- Retrieve all party identifiers
- For each party: parse XML and map known names to its identifier
- Build an Aho-Corasick tree from the party names
The tree is searched with the proceedings input string (case-insensitive, leftmost longest-match), yielding the names that were matched. The lookup map is used to find the party identifier that corresponds with the matched name. The name is linked, unless it has already been recognized as a member's name. Another reason not to link a found name of a (single-member) party, is if it is part of a longer name, such as that of a motion or committee.
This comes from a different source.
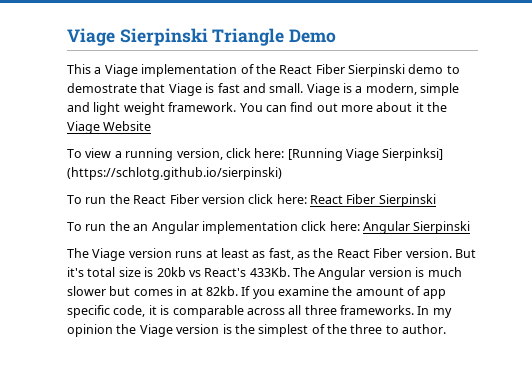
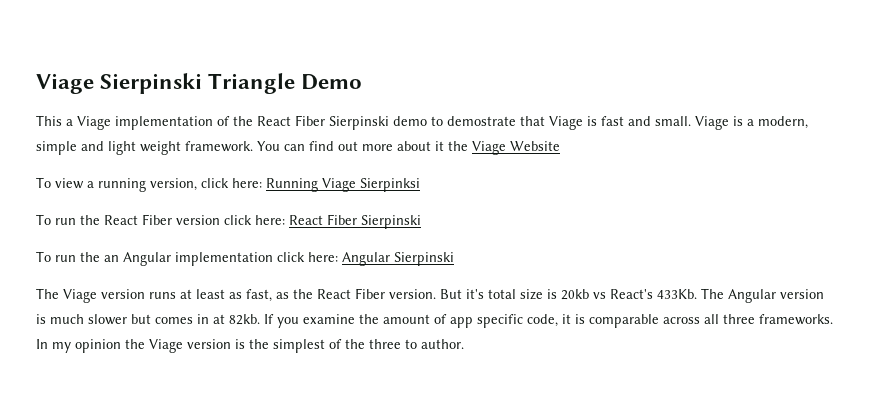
- To view a running version, click here: [Running Viage Sierpinksi] (https://schlotg.github.io/sierpinski)
+ To view a running version, click here: Running Viage Sierpinksi

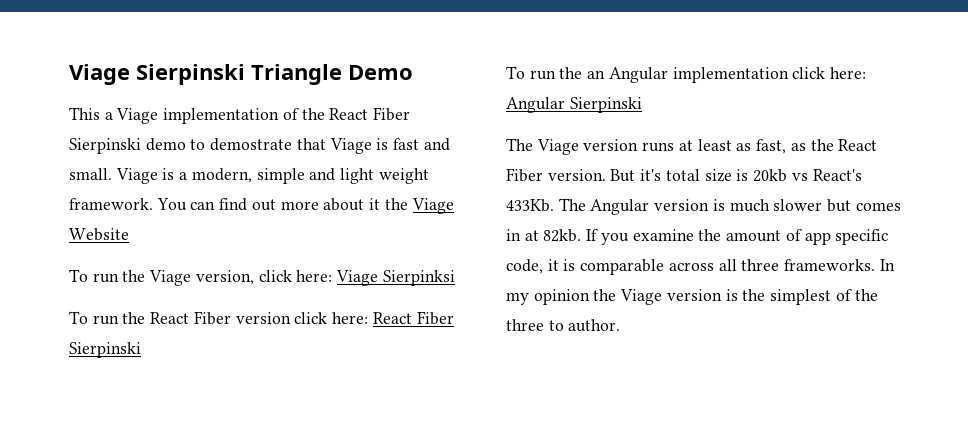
- To view a running version, click here: Running Viage Sierpinksi
+ To run the Viage version, click here: Viage Sierpinksi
There is also a grey area where a longer name starts with a party name. In Dutch we could say, e.g., (1) VVD-fractie or (2) VVD-partijprogramma. Case one, we could argue, is functionally synonymous with the party itself when found in parliamentary proceedings. Case two, however, commonly refers to an artifact, or is more loosely used to denote a certain consensus within the party. It does not refer to the party as a whole.
Finally, there is an issue with party names that also occur as common words. Because a case-insensitive search is used, we run the risk of annotating the common usage of these words. A simple solution is to never annotate these names in their lowercase forms, although several names/acronyms remain ambiguous.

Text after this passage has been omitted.